* Exercise goal: Determine how many lines of the material below contain "span". Report only that figure.

* Data records:
------------

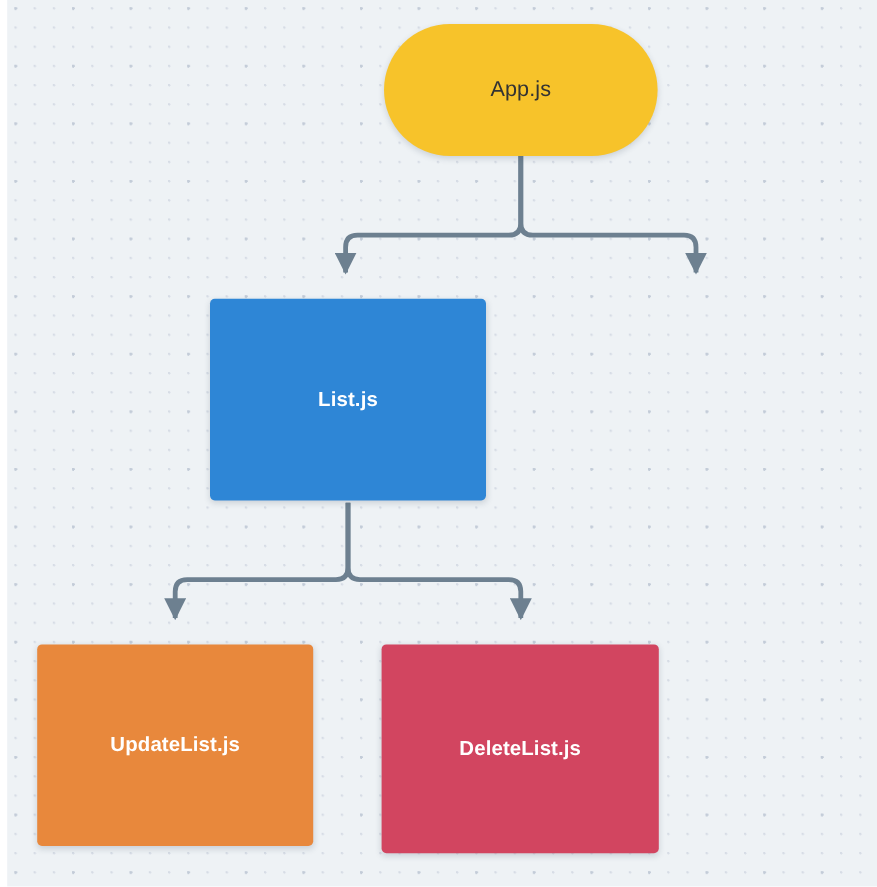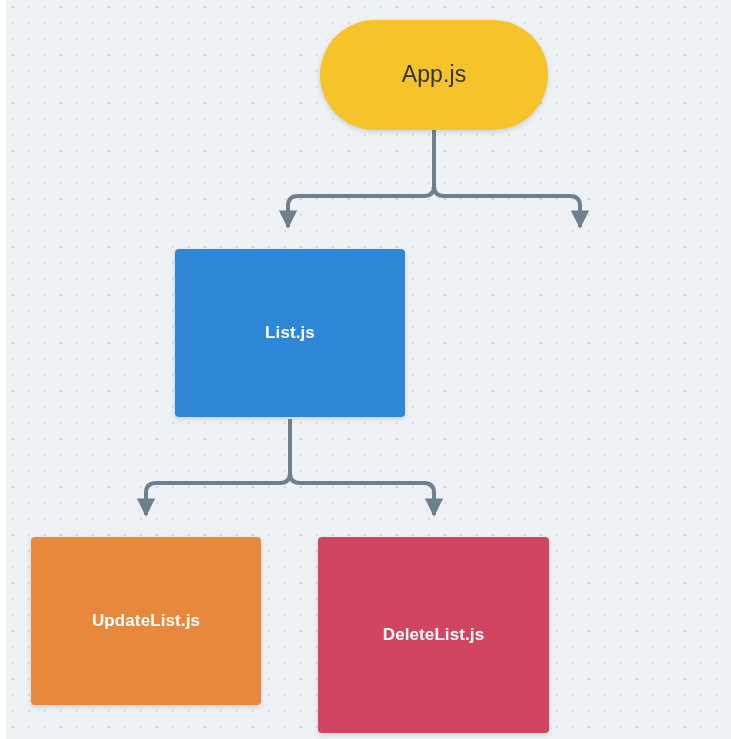--- a/index.html
+++ b/index.html
@@ -54,21 +54,21 @@
     display: block;
     line-height: 1.2;
     letter-spacing: 0.1px;
     white-space: nowrap;
   }
   
   .node.root {
     border-radius: 999px;
   }
   .node.root .node-label {
-    font-size: 23px;
+    font-size: 18px;
     font-weight: 400;
     color: #333333;
   }
   
   .node.box {
     border-radius: 4px;
   }
   .node.box .node-label {
     font-size: 17px;
     font-weight: 700;
@@ -104,17 +104,17 @@
 
   <div class="node box" style="left:175px; top:249px; width:230px; height:168px; background:#2e86d6;">
     <span class="node-label" style="color: rgb(255, 255, 255);">List.js</span>
   </div>
 
 
   <div class="node box" style="left:31px; top:537px; width:230px; height:168px; background:#e8883c;">
     <span class="node-label" style="color: rgb(255, 255, 255);">UpdateList.js</span>
   </div>
 
-  <div class="node box" style="left:318px; top:537px; width:231px; height:196px; background:#d24560;">
+  <div class="node box" style="left:318px; top:537px; width:231px; height:174px; background:#d24560;">
     <span class="node-label" style="color: rgb(255, 255, 255);">DeleteList.js</span>
   </div>
 
 </div>
 
 </body></html>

------------

* Solution for this problem: 3